Your assignment: Find the line with "text: VALUE VALUE" in the entries below. Repeat it, every following line, and the line with "top: 864px ->", exactly and with nothing added.

Material provided:
▬▬▬▬▬▬▬▬▬▬

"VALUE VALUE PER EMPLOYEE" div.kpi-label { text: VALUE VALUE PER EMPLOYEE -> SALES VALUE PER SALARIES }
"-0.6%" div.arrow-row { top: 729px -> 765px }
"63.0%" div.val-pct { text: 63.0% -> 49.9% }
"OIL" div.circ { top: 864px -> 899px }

▬▬▬▬▬▬▬▬▬▬

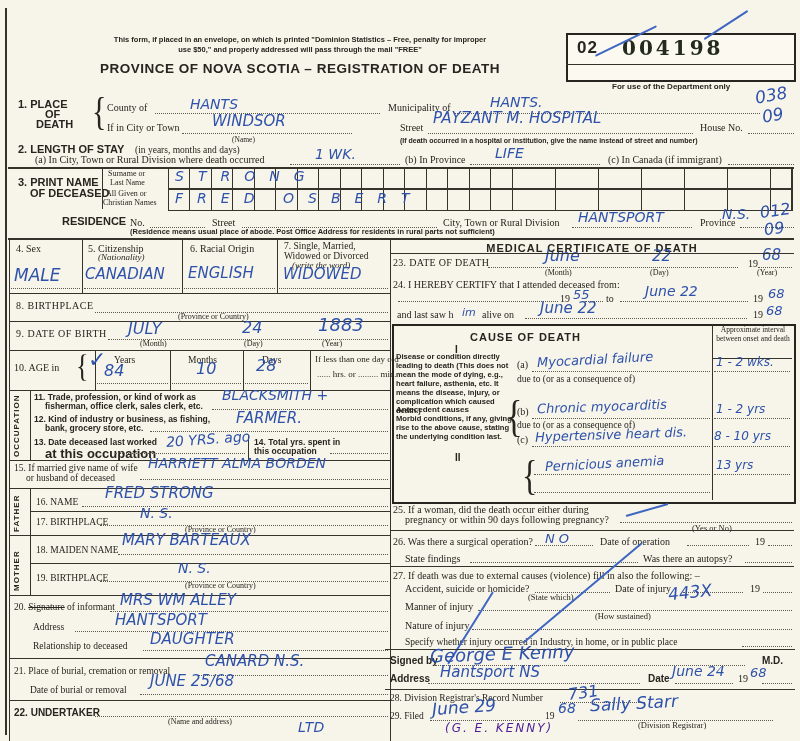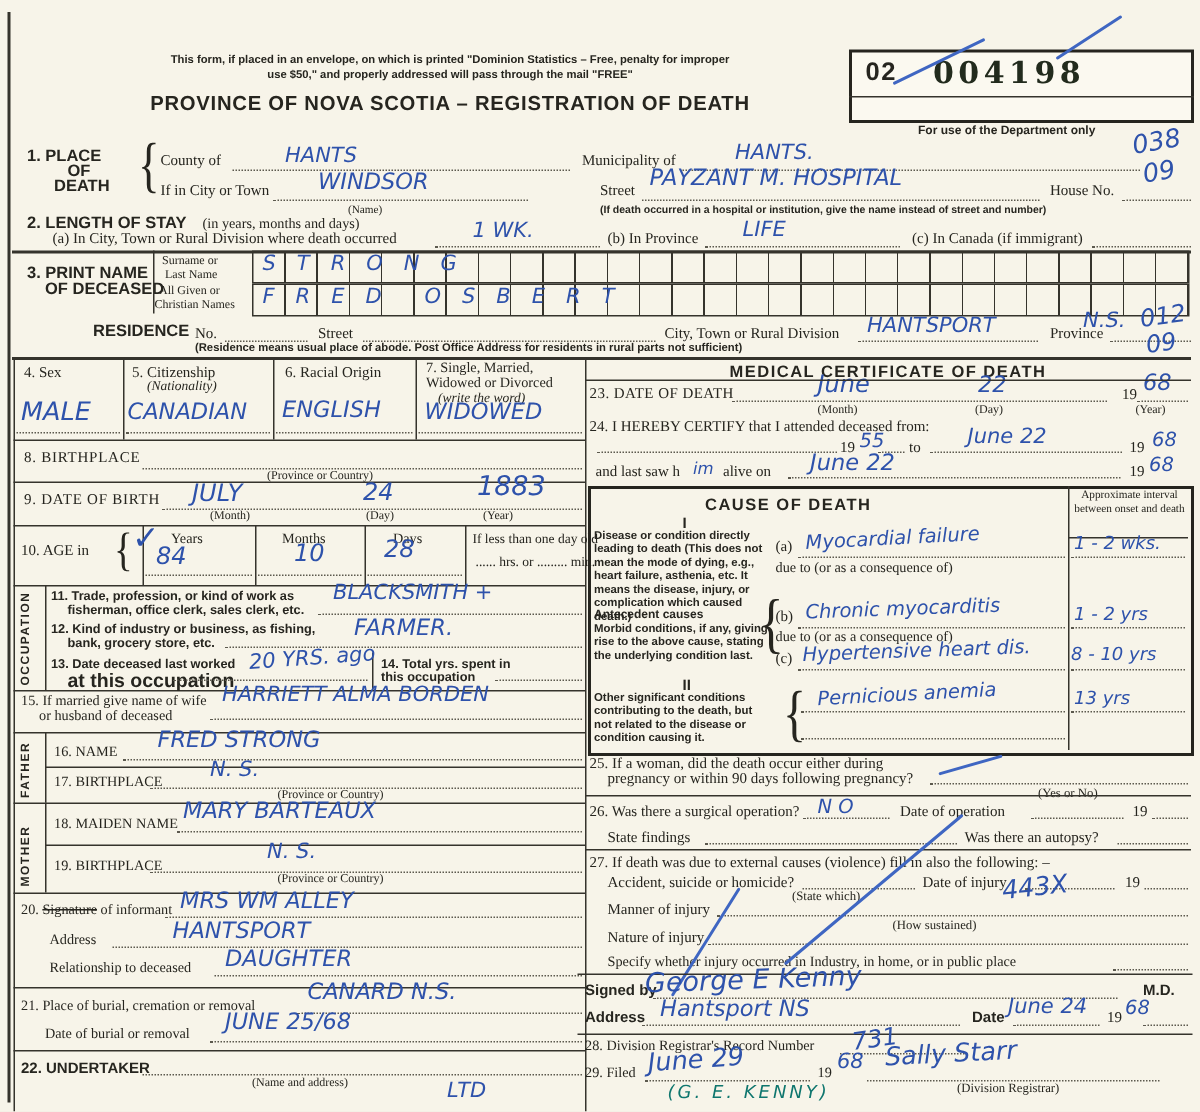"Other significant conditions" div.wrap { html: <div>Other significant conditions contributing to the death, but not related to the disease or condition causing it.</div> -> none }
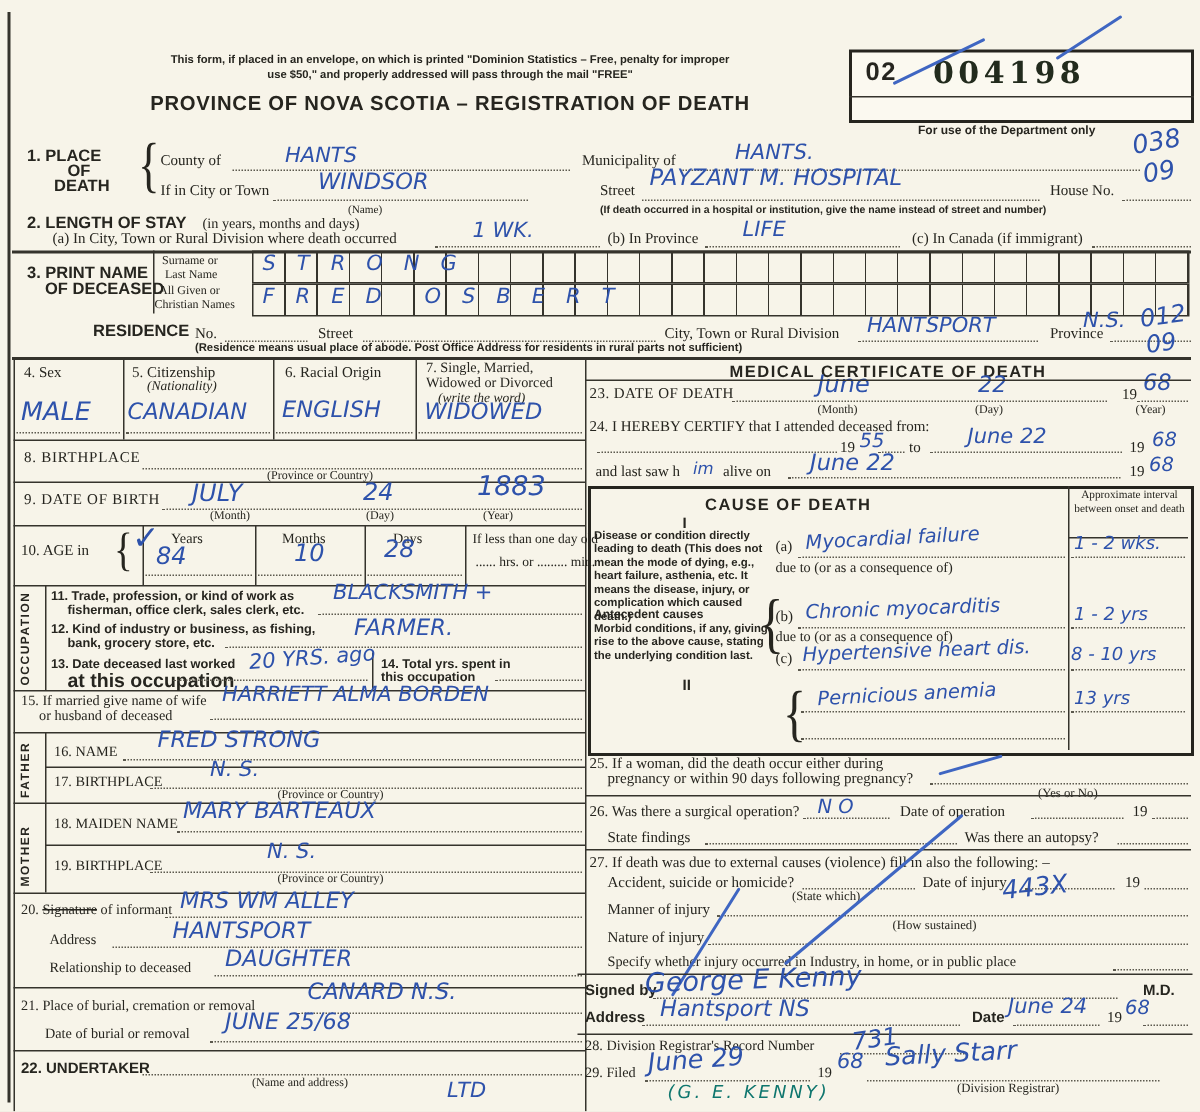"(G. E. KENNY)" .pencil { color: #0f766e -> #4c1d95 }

▬▬▬▬▬▬▬▬▬▬

Answer for this exercise:
"VALUE VALUE PER EMPLOYEE" div.kpi-label { text: VALUE VALUE PER EMPLOYEE -> SALES VALUE PER SALARIES }
"-0.6%" div.arrow-row { top: 729px -> 765px }
"63.0%" div.val-pct { text: 63.0% -> 49.9% }
"OIL" div.circ { top: 864px -> 899px }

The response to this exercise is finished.